PROBLEM DETAILS -
From the records that follow, give the number of lines that include the word "descending", with no further words.

DATA -
────────────────────────────────────────
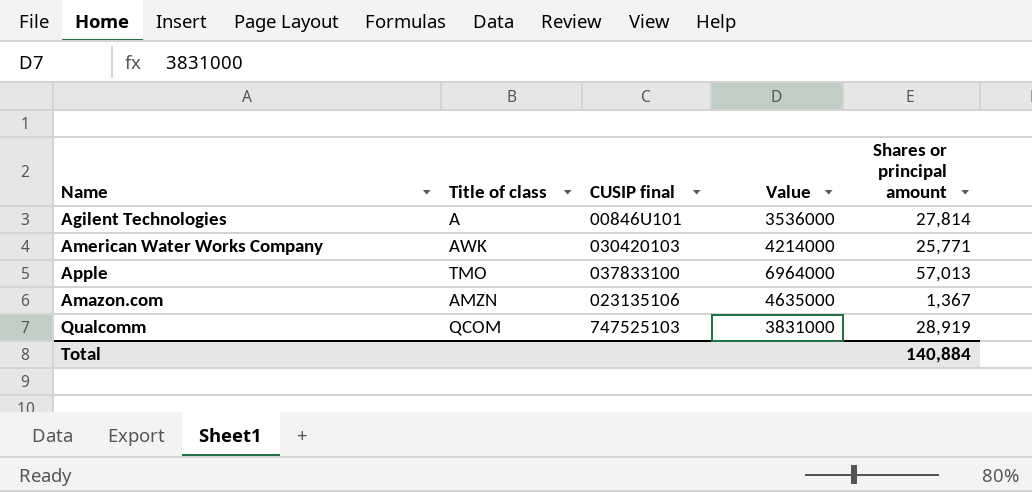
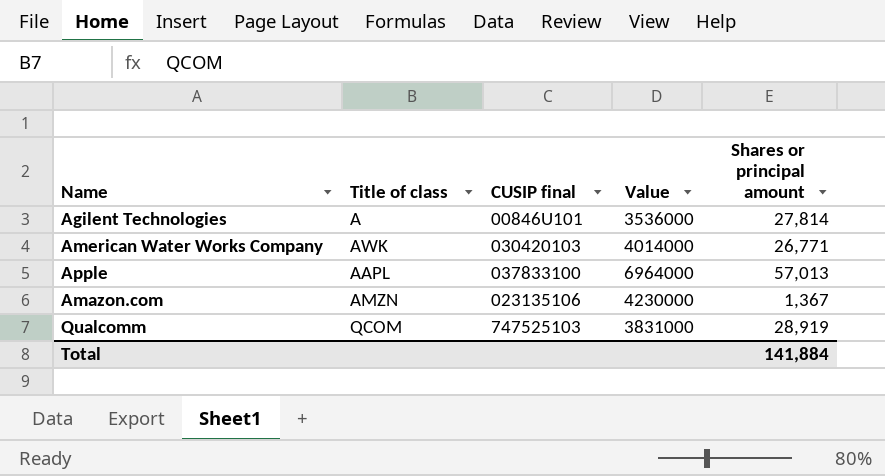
American Water Works Company | Value: 4214000 -> 4014000
American Water Works Company | Shares or principal amount: 25,771 -> 26,771
Apple | Title of class: TMO -> AAPL
Amazon.com | Value: 4635000 -> 4230000
Total | Shares or principal amount: 140,884 -> 141,884

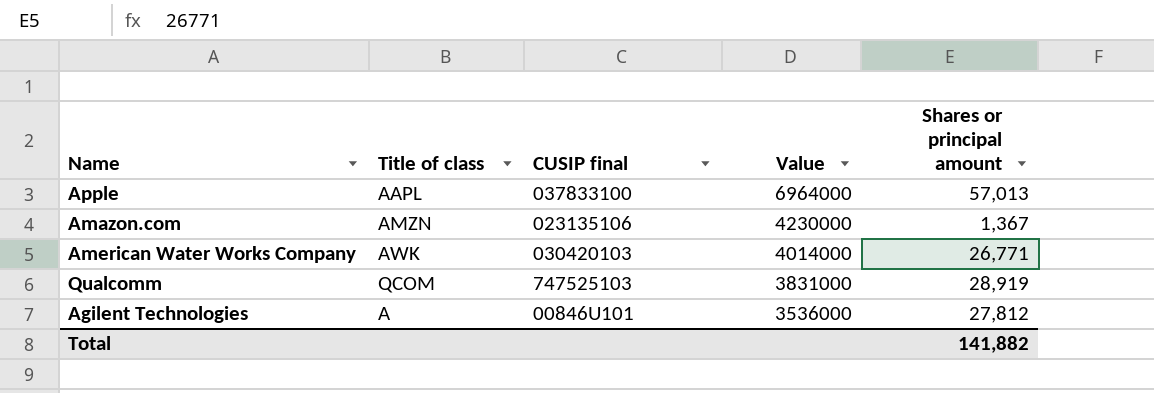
row order: none -> Value descending
Agilent Technologies | Shares or principal amount: 27,814 -> 27,812
Total | Shares or principal amount: 141,884 -> 141,882

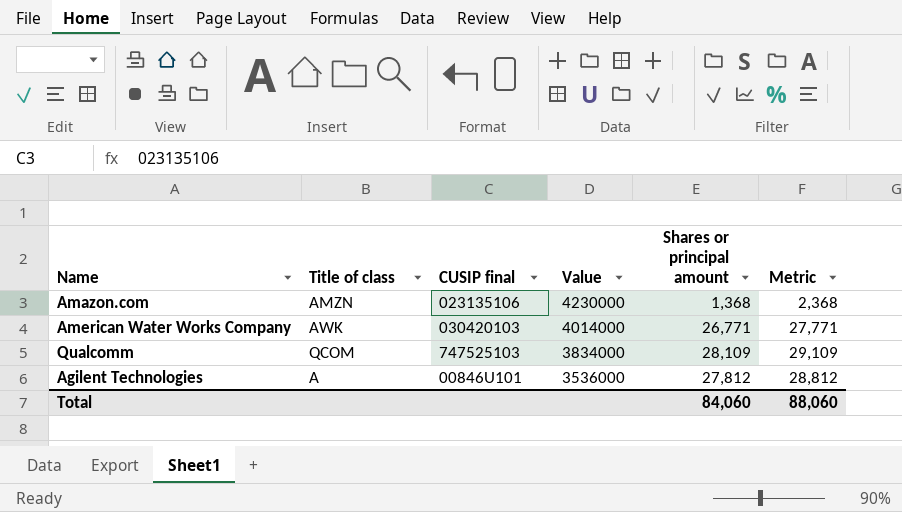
column Metric | formula: none -> [Shares or principal amount] + 1000
row Apple: AAPL | 037833100 | 6964000 | 57,013 -> none
Amazon.com | Shares or principal amount: 1,367 -> 1,368
Qualcomm | Value: 3831000 -> 3834000
Qualcomm | Shares or principal amount: 28,919 -> 28,109
Total | Shares or principal amount: 141,882 -> 84,060

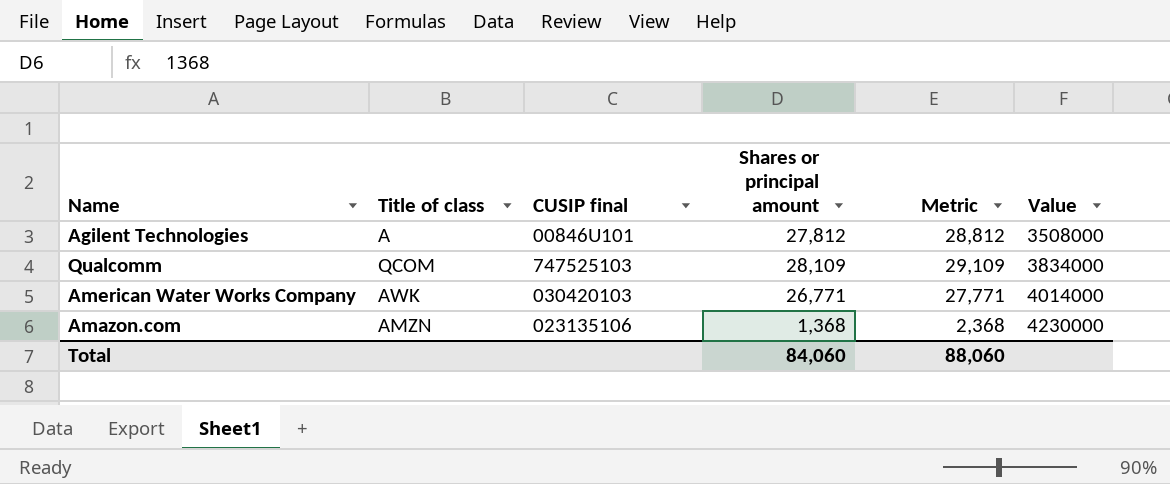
row order: Value descending -> Value ascending
column Value | position: 4 -> 6
Agilent Technologies | Value: 3536000 -> 3508000

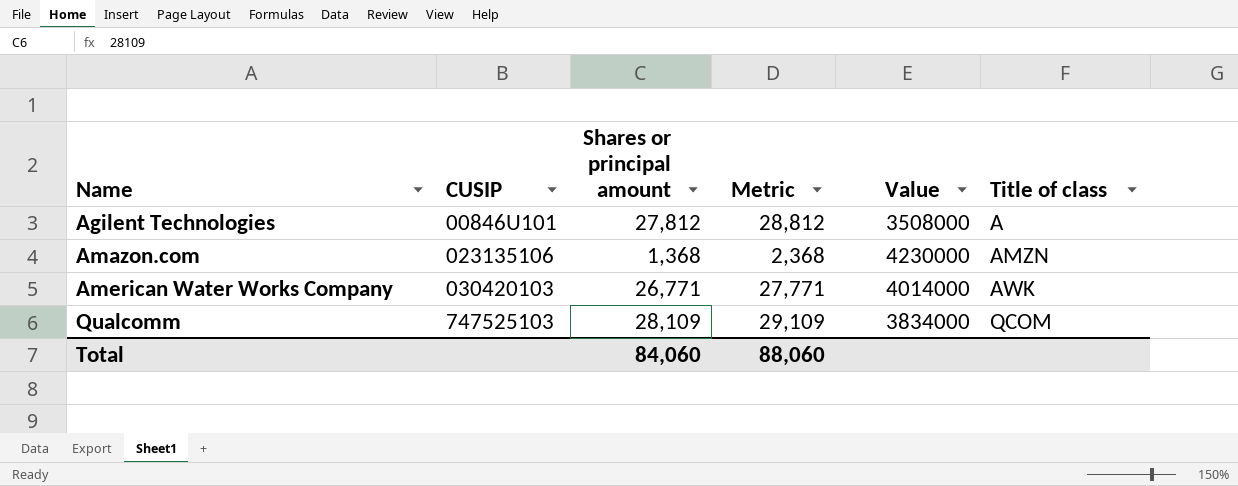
row order: Value ascending -> Name ascending
column name: CUSIP final -> CUSIP
column Title of class | position: 2 -> 6

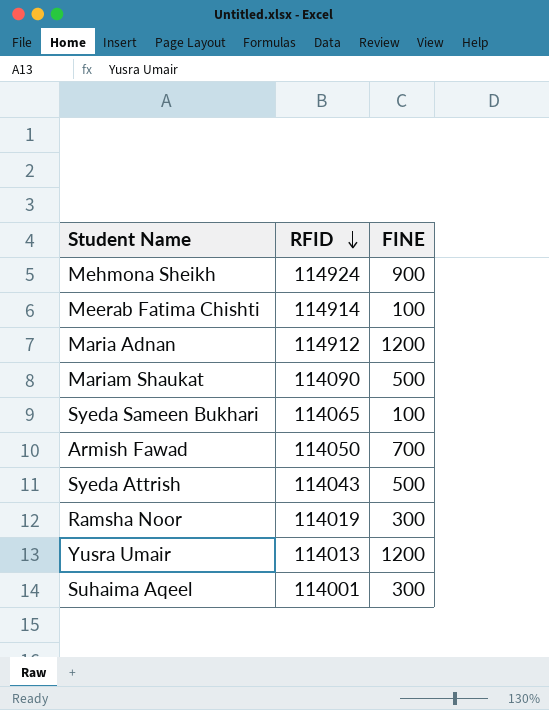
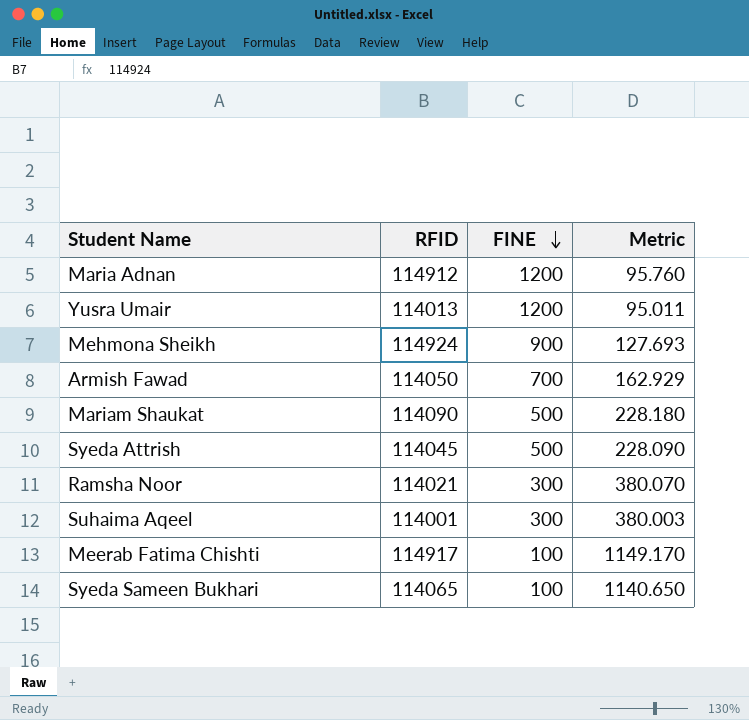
row order: RFID descending -> FINE descending
column Metric | formula: none -> [RFID] / [FINE]
Syeda Attrish | RFID: 114043 -> 114045
Ramsha Noor | RFID: 114019 -> 114021
Meerab Fatima Chishti | RFID: 114914 -> 114917

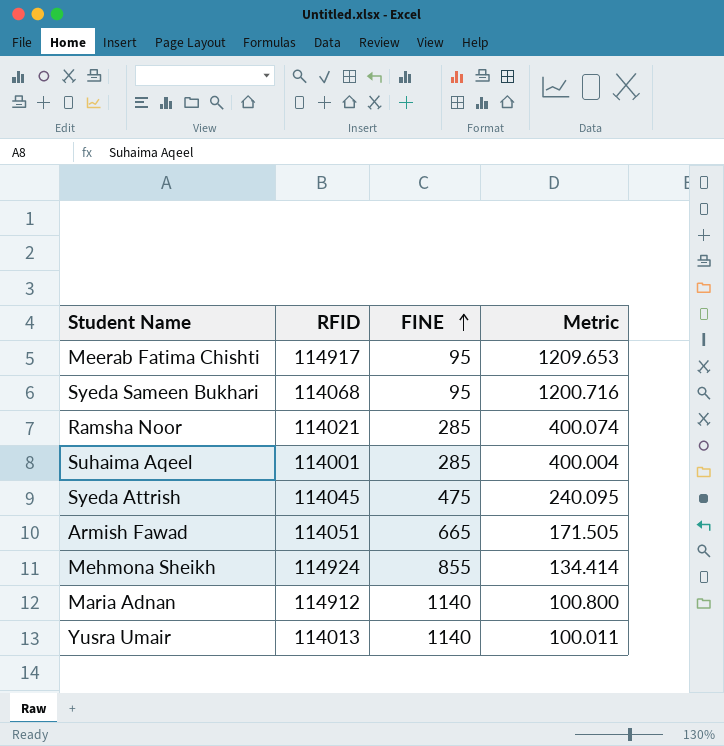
row order: FINE descending -> FINE ascending
row Mariam Shaukat: 114090 | 500 | 228.180 -> none
Meerab Fatima Chishti | FINE: 100 -> 95
Meerab Fatima Chishti | Metric: 1149.170 -> 1209.653
Syeda Sameen Bukhari | RFID: 114065 -> 114068
Syeda Sameen Bukhari | FINE: 100 -> 95
Syeda Sameen Bukhari | Metric: 1140.650 -> 1200.716
Ramsha Noor | FINE: 300 -> 285
Ramsha Noor | Metric: 380.070 -> 400.074
Suhaima Aqeel | FINE: 300 -> 285
Suhaima Aqeel | Metric: 380.003 -> 400.004
Syeda Attrish | FINE: 500 -> 475
Syeda Attrish | Metric: 228.090 -> 240.095
Armish Fawad | RFID: 114050 -> 114051
Armish Fawad | FINE: 700 -> 665
Armish Fawad | Metric: 162.929 -> 171.505
Mehmona Sheikh | FINE: 900 -> 855
Mehmona Sheikh | Metric: 127.693 -> 134.414
Maria Adnan | FINE: 1200 -> 1140
Maria Adnan | Metric: 95.760 -> 100.800
Yusra Umair | FINE: 1200 -> 1140
Yusra Umair | Metric: 95.011 -> 100.011

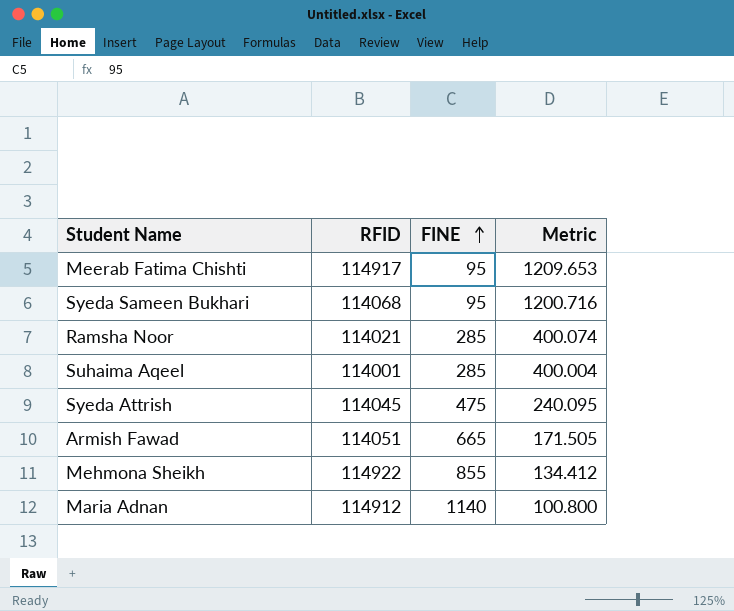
row Yusra Umair: 114013 | 1140 | 100.011 -> none
Mehmona Sheikh | RFID: 114924 -> 114922
Mehmona Sheikh | Metric: 134.414 -> 134.412

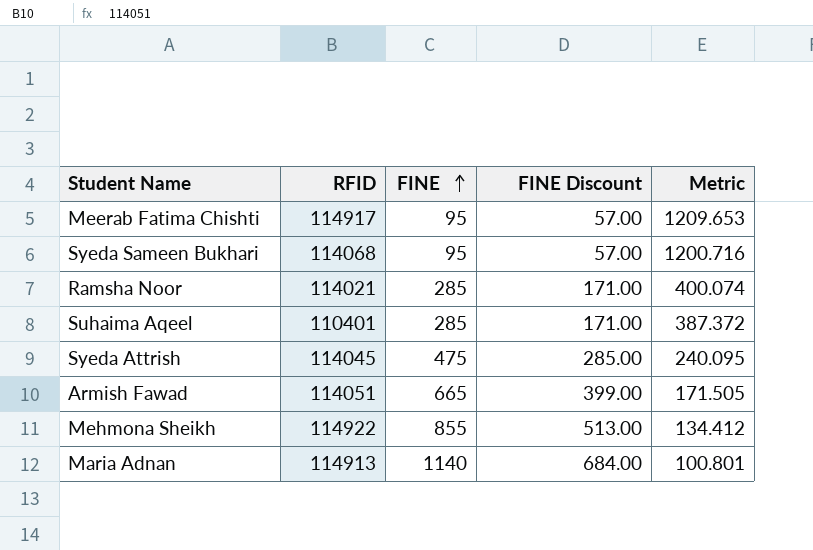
column FINE Discount | formula: none -> [FINE] * 0.6
Suhaima Aqeel | RFID: 114001 -> 110401
Suhaima Aqeel | Metric: 400.004 -> 387.372
Maria Adnan | RFID: 114912 -> 114913
Maria Adnan | Metric: 100.800 -> 100.801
────────────────────────────────────────
REPLY -
4